Govt’s large drawdown on net foreign assets worrying – GCCI President

The Georgetown Chamber of Commerce and Industry (GCCI) has expressed grave worry on the decline of net foreign assets from the Bank of Guyana, which is critically linked to safeguarding the country’s macroeconomic stability in the economy.

President of the GCCI Deodat Indar

President of the Georgetown Chamber of Commerce and Industry, Deodat Indar used the opportunity during the entity’s Annual General Meeting on Monday at Duke Lodge to emphasise the significant decline in Guyana’s foreign reserves.
“What is particularly worrying for us in recent times is the development in the external sector.

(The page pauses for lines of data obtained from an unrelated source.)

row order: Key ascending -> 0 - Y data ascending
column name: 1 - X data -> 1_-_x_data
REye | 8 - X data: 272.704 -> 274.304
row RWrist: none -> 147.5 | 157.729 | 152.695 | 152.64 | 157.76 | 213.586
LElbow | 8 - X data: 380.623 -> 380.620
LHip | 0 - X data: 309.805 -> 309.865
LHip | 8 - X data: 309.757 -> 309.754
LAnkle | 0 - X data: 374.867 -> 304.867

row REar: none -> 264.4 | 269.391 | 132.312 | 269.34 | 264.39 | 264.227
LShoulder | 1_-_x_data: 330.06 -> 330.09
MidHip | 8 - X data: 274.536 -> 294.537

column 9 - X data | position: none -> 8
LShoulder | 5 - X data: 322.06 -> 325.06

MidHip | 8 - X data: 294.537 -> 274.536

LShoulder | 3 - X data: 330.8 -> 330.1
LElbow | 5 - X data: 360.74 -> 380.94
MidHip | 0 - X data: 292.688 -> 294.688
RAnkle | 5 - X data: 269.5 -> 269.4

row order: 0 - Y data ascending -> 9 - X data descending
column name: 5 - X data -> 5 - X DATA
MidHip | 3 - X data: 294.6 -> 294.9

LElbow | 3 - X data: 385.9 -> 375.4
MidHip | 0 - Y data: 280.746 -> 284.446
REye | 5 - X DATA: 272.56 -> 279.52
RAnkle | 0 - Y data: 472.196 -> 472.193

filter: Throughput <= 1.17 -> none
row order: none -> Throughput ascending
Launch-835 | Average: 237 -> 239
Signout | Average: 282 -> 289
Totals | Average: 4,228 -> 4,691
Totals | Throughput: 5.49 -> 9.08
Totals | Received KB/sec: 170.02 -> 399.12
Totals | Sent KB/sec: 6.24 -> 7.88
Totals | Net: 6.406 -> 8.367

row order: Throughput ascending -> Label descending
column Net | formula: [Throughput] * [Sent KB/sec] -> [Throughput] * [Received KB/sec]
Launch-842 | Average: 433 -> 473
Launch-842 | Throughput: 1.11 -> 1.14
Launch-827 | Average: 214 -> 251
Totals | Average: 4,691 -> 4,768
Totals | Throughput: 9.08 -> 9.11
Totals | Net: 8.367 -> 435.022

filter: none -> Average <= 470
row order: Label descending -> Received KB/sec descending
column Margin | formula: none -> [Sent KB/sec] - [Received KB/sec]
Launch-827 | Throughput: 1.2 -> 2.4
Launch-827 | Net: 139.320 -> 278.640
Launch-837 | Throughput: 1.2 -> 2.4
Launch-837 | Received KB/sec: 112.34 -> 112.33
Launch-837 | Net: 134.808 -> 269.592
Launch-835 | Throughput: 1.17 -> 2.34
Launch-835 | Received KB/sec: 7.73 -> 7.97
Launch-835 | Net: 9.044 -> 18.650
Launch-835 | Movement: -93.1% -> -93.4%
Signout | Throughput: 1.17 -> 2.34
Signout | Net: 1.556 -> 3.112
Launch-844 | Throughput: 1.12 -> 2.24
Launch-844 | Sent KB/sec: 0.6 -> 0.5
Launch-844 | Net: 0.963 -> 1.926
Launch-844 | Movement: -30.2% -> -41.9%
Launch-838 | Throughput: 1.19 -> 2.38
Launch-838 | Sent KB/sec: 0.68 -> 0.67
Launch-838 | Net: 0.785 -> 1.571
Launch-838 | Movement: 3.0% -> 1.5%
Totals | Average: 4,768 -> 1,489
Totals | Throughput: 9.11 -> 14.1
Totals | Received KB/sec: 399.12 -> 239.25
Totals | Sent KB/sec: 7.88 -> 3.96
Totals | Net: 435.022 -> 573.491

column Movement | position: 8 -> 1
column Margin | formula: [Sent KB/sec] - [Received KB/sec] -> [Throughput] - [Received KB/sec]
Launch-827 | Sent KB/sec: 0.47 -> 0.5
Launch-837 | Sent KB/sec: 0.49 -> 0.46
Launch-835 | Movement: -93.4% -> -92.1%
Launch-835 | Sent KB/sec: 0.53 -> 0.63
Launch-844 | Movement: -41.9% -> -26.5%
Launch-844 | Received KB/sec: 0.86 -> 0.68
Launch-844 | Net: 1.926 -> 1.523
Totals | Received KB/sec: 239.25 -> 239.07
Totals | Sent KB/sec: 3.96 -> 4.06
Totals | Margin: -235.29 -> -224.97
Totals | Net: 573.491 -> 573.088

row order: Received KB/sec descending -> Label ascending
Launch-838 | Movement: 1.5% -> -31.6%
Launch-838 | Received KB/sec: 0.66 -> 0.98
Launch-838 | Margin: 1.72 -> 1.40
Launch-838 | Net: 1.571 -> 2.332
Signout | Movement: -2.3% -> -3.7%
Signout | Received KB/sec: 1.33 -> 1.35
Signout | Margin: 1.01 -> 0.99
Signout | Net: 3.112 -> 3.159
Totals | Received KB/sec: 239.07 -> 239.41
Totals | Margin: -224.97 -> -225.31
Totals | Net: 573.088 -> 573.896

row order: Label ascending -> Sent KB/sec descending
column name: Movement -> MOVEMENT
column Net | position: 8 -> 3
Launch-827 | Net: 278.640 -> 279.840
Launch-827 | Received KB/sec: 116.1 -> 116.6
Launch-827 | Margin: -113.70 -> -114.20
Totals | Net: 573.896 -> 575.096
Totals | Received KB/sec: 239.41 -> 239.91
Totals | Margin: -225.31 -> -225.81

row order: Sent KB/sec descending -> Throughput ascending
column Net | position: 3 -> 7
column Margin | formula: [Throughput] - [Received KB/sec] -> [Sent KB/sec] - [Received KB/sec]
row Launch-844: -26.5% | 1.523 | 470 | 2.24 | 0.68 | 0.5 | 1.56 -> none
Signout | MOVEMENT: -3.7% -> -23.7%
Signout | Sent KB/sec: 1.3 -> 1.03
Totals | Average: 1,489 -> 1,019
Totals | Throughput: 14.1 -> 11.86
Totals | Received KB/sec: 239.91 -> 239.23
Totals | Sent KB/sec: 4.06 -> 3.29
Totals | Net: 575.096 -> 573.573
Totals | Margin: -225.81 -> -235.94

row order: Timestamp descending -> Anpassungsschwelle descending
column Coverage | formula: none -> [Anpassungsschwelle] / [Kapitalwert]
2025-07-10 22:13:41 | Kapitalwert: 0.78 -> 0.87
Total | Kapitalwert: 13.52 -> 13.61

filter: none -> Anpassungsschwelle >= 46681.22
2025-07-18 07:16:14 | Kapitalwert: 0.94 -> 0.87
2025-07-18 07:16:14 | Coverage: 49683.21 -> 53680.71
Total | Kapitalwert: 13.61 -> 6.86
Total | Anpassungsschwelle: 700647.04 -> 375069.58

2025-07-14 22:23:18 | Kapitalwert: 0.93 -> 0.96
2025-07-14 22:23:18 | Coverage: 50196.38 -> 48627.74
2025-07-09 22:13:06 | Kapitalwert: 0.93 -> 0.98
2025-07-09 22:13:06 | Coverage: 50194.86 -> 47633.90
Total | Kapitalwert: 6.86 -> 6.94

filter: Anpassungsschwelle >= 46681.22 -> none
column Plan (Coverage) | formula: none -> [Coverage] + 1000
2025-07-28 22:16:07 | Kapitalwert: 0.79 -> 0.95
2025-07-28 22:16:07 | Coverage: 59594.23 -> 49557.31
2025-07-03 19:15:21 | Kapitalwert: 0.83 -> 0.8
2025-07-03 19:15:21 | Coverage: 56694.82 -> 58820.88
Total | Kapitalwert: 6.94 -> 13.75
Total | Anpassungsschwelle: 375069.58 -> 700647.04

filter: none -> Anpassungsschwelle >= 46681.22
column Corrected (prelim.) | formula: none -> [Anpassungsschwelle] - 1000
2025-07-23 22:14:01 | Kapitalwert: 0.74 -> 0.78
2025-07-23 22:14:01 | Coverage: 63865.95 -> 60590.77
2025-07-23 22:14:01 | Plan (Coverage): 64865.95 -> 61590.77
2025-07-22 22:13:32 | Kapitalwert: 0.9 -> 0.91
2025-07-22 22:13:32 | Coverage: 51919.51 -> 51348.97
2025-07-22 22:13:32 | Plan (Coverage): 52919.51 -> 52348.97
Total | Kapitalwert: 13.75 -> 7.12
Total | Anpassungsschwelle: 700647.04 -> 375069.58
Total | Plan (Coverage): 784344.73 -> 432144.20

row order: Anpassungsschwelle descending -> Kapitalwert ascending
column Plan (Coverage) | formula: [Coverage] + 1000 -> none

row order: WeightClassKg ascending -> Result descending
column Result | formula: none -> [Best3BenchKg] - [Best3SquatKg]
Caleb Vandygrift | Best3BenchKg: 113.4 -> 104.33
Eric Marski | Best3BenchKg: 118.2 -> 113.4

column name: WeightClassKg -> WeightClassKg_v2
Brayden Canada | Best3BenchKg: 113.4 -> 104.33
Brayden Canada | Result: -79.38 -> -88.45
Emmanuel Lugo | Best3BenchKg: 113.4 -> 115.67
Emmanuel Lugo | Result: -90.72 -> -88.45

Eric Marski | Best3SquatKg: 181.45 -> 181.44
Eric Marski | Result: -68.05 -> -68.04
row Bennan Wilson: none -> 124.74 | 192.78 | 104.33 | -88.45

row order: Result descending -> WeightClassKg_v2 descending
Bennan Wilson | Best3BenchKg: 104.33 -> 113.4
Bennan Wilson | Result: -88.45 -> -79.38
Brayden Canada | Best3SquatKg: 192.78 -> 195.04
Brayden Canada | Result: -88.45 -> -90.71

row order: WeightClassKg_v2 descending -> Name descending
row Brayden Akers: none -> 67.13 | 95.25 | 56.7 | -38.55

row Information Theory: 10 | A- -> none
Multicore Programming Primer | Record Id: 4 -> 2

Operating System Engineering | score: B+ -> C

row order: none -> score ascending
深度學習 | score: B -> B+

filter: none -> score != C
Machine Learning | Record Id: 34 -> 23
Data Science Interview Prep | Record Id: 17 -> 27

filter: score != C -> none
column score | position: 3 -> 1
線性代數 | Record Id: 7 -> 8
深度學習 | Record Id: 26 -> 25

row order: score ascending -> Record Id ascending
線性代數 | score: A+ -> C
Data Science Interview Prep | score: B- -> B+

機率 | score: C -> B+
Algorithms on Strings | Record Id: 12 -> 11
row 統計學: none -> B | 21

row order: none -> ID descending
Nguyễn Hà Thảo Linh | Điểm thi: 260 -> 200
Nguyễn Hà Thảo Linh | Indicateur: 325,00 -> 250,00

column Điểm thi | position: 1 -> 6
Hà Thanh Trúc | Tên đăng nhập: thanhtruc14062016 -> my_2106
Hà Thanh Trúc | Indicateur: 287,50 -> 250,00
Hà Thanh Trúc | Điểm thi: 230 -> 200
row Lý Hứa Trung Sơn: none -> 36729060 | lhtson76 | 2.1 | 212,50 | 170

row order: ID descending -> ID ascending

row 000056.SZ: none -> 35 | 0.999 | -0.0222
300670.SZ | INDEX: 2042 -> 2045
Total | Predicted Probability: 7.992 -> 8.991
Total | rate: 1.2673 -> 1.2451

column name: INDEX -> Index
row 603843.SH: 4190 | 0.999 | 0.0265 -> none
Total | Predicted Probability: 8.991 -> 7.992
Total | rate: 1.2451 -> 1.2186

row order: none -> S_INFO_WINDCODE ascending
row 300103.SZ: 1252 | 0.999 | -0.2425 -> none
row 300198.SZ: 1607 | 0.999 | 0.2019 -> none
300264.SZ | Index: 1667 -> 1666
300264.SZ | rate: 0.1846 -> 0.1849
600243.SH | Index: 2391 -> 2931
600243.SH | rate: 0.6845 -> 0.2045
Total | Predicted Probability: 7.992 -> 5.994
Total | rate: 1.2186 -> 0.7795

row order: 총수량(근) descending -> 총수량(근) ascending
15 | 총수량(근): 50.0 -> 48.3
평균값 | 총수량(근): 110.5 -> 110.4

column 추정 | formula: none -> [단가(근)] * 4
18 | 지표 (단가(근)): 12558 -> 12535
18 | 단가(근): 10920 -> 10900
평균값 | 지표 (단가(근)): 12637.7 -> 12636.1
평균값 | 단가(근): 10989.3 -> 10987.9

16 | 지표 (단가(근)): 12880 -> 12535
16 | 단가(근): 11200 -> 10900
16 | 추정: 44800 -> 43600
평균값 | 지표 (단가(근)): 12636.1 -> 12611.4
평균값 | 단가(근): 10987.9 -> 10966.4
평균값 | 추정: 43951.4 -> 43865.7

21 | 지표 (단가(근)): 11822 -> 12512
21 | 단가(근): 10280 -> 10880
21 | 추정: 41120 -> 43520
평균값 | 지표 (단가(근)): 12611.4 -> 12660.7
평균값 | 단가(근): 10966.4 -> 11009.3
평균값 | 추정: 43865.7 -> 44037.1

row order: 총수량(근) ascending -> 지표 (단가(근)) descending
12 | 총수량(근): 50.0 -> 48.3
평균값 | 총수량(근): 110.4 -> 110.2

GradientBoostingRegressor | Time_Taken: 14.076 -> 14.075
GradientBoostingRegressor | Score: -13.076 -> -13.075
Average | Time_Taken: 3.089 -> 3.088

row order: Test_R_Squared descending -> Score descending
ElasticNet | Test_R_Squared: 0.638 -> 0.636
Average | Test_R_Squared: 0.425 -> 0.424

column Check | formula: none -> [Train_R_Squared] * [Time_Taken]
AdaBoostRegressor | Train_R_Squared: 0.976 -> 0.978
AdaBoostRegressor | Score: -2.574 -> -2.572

There is a large drawdown on the net foreign assets from the Bank of Guyana of $104.1 million. The sustenance of net foreign assets to the central bank is critical to the external viability and the preservation of macroeconomic stability,” said Indar.
According to him, statistics from the last six years have been analysed by the GCCI and the conclusion points to the fact that there has been a deficit overall balance.
This was determined since the accumulated reserves at the Bank of Guyana during these years saw a drastic decline due to the drawdowns, thus affecting growth.
“We have seen that our reserves has dropped. The GCCI has been observing the situation and have been carefully analysing those numbers. Whilst Guyana has experience, positive growth in recent years, a careful look at the external sector have some facts to tell,” the GCCI President explained.
He further added that “the balance of payment over the last six years recorded deficit overall balance and that is worrying. Due to the large drawdowns from the Bank of Guyana in the recent years, from 2013 to present, it is clear that the surplus which resulted in the accumulation of foreign exchange has been reducing.”

Currency shortage
The GCCI President believes that this reduction on the reserves has impacted the occasional foreign currency shortage and increasing exchange rate. The “behaviour” of the central banking institution further confirms that there are negative effects of removing such large quantities of assets. Last year would have recorded a net purchase of US$178.2 million.
“It is with this persistent drawdown of net foreign assets, which is the heart of the occasional foreign currency shortage that has been experienced and a consistently increasing exchange rate. The behaviour of the Bank of Guyana confirms the negative effects of these net foreign asset drawdowns as they recorded net purchased of US$178.2 million from the financial system during the year 2018.”
The GCCI, he added, is, therefore, calling for policies to be crafted, which will generate commercial activity and improve business performance. The added that GCCI believes that such actions will guarantee a “critical foreign exchange” for the country.
“It is our fervent hope that suitable policies will be crafted in the near future which will stimulate commercial activity, improve business performance and the economic climate. These will ensure that critical foreign exchange rate for Guyana is earned and well-aided in the mitigation of the widening balance of the payment of the deficit,” Indar stated.
Some four months ago, the chamber said that it was worried about the macroeconomic dynamics of the fiscal sector. It noted that Budget 2019 indicated the Government’s intention to finance about 80 per cent of the sizable fiscal deficit ($32.84 billion of the $41.49 billion) by borrowing from the domestic economy.
The chamber said compounding this was the concern that there was a projected increase in taxation by 9.9 per cent, in an economy which was projected to expand by 4.6 per cent.
But even more worrying for the Chamber is the slow rate of implementation of the Public Sector Investment Programme (PSIP) and the long gestation period of capital expenditure.